Hal ini banyak diketahui oleh banyak orang, mereka menyangka, bahwa Nabi Ibrahim sudah gila, karena itu dia harus di bunuh, jika tidak, pasti kita semua nantinya juga akan disembelihnya. Ismail usul kepada ayahnya: Sebaiknya saya disembelih dalam keadaan menelungkup, tetapi mata ayah hendaklah di tutup. Kemudian ayah harus dapat mengira-ngira arah mana pedang yang tajam itu ayah pukulkan, supaya tidak meleset dan tepat mengenai leher saya. Nabi Ibrahim AS menerima dan melaksanakan usul itu, dengan mengucapkan kalimat atas nama Allah, seraya memancungkan pedangnya yang tajam itu ke leher anaknya. Menyemburlah darah segar ke sekujur tubuh Nabi Ibrahim, ia gemetar, membayangkan anaknya telah mati dengan kepala terpisah dari badannya. Namun alangkah terkejut dan gembiranya dia setelah membuka kain penutup matanya, apa yang terjadi? Ternyata anaknya Ismail selamat tidak tersembelih, tidak kurang suatu apapun, malahan seekor Kibas yang tersembelih. Padahal tadinya tidak ada seekor kibas di sekitar tempat itu, dan Ismail berdiri tepat disamping nya. Dengan memuji kebesaran dan kekuasaan Allah, mereka berdua berangkulan, karena mereka bersyukur telah dapat melaksanakan perintah tuhannya. Setelah itu, mereka pulang ke rumahnya, di sepanjang jalan mereka bertakbir dan bertasbih sambil memuji kebesaran Allah, tuhan yang menjadikan alam semesta alam ini. Siti Hajar mendengar suara takbir dan tasbih dari jauh yang semakin lama semakin dekat, ternyata suara itu adalah suara suami dan anaknya. Betapa terkejutnya ia sambil berlari menyongsong suami dan anaknya itu. Ketiga orang itu bukan main senangnya, karena telah dapat melaksanakan ibadah dan darma baktinya kepada Tuhan. Orang-orang yang tadinya berniat jahat untuk membunuh Ibrahim yang di kiranya sudah gila itu, akhirnya tidak jadi dilaksanakan. Kisah Haji dan Khitan di Masa Nabi Ibrahim Sesudah Kabah berdiri, Nabi Ibrahim menerima perintah dari Allah SWT, agar memanggil kaum muslimin untuk menunaikan ibadah haji, mengunjungi Baitullah, baik yang dekat dengan Kabah maupun yang jauh, sesuai surah Al-Hajji ayat 27, Dan berserulah kepada manusia untuk mengerjakan haji, mereka akan datang

kepadamu dengan berjalan kaki dan mengendarai unta yang kurus, yang datang dari segenap penjuru yang jauh.
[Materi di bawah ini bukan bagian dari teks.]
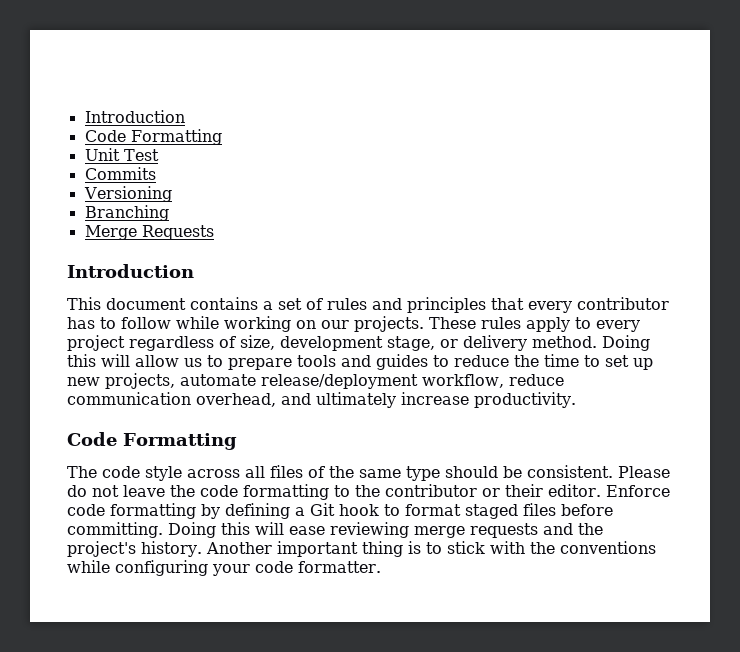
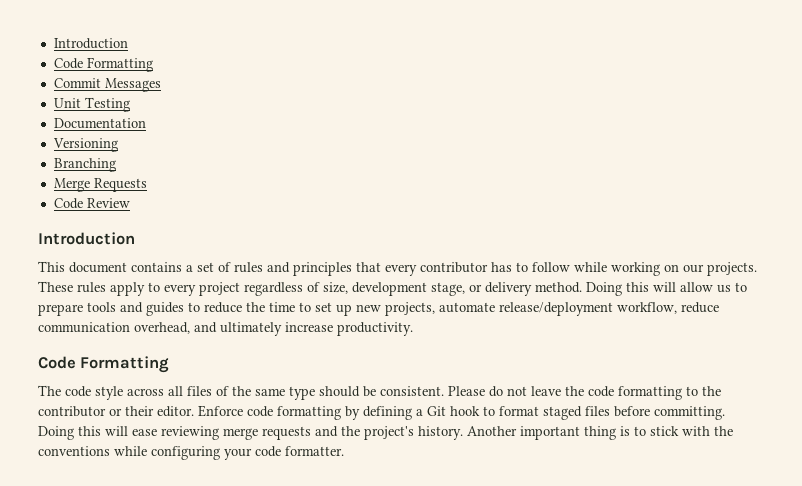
(222, 137) none -> [53,78,161,92] // Commit Messages
[123,149,159,161] [84,167,156,180] Test // Commits -> [84,97,130,112] [53,118,146,129] Testing // Documentation
(214, 232) none -> [53,198,130,209] // Code Review

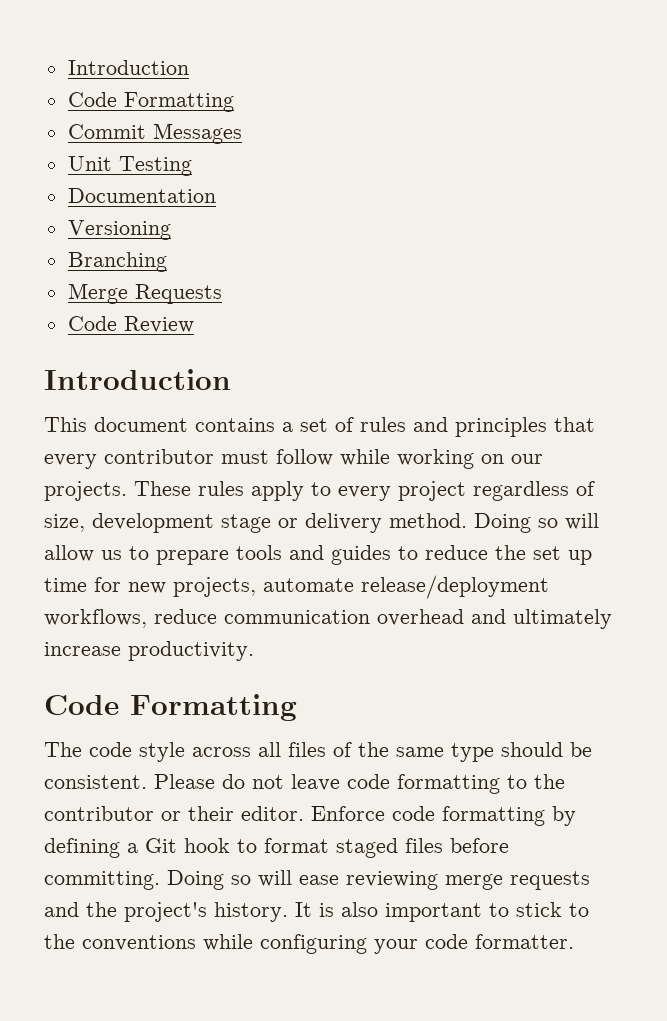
[491,262,528,272] has to -> [221,450,269,464] must
[431,282,465,296] stage, -> [221,514,271,533] stage
[626,282,649,292] this -> [538,518,558,528] so
[269,302,352,316] time to set up -> [533,546,592,565] [44,577,121,592] set up time for
[617,302,677,314] workflow, -> [44,609,147,628] workflows,
[134,322,190,334] overhead, -> [377,609,464,626] overhead
[565,386,584,396] the -> (340, 782) none
[78,426,101,436] this -> [231,875,251,885] so
[467,426,630,440] Another important thing is -> [295,902,482,922] It is also important
[682,426,710,436] with -> [569,903,589,917] to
Pada saat berusia 90 tahun (sebagian riwayat menjelaskan pada usia 80 tahun), Nabi Ibrahim menerima perintah Khitan, maka Nabi Ibrahim pun mengkhitan dirinya. Sedang Ismail di khitan pada usia 13 tahun (dalam kitab Injil Barnabas diterangkan, dulu Nabi Adam AS, berdosa setelah memakan buah yang dilarang Allah, buah Khuldi, setelah bertobat, dan diampuni dosanya oleh Allah, Nabi Adam bernazar, akan memotong sebagian dagingnya, kemudian Malaikat menunjukkan bagian daging yang dipotong, yakni pada bagian yang dikhitan). Selanjutnya khitan menjadi syariat agama Islam. Akhir Hayat Raja Namrud Manusia keji seperti Namrud, atas kehendak Allah, mengakhiri hayatnya dengan menyedihkan. Bagaimana Namrud ingkar atas kekuasaa Allah di riwayatkan dalam bentuk dialog antara Raja itu dengan Nabi Ibrahim. Suatu hari Raja Namrud berdebat hebat dengan Ibrahim. Ibrahim, siapakah yang menjadikan alam ini? tanya Raja Namrud. Yang menjadikan alam ini adalah Dzat yang dapat menghidupkan dan yang dapat mematikan, dan berkuasa atas segala-galanya, jawab Nabi Ibrahim tangkas. Aku juga berkuasa, sahut Raja Namrud. Barangsiapa yang aku perintahkan untuk membunuhnya, matilah dia, dan apabila aku tidak bunuh, hiduplah dia. Nabi Ibrahim segera menukas, Tuhan kami adalah yang menerbitkan matahari dari sebelah timur, maka cobalah engkau putar terbitnya dari sebelah barat! Mendengar perkataan Nabi Ibrahim, tercenganglah Raja Namrud. Dia tidak dapat menjawab, namun ia tetap tak mau beriman. Akhirnya raja Namrud dan pengikutnya mendapat siksa. Allah mengirimkan nyamuk yang sangat banyak untuk menyerang. Ternyata kekuasaan sang Raja yang begitu hebat, tak ada artinya saat menghadapi makhluk kecil itu. Pasukan nyamuk menyerbu lubang telinga sang Raja sampai akhirnya ia mati kesakitan.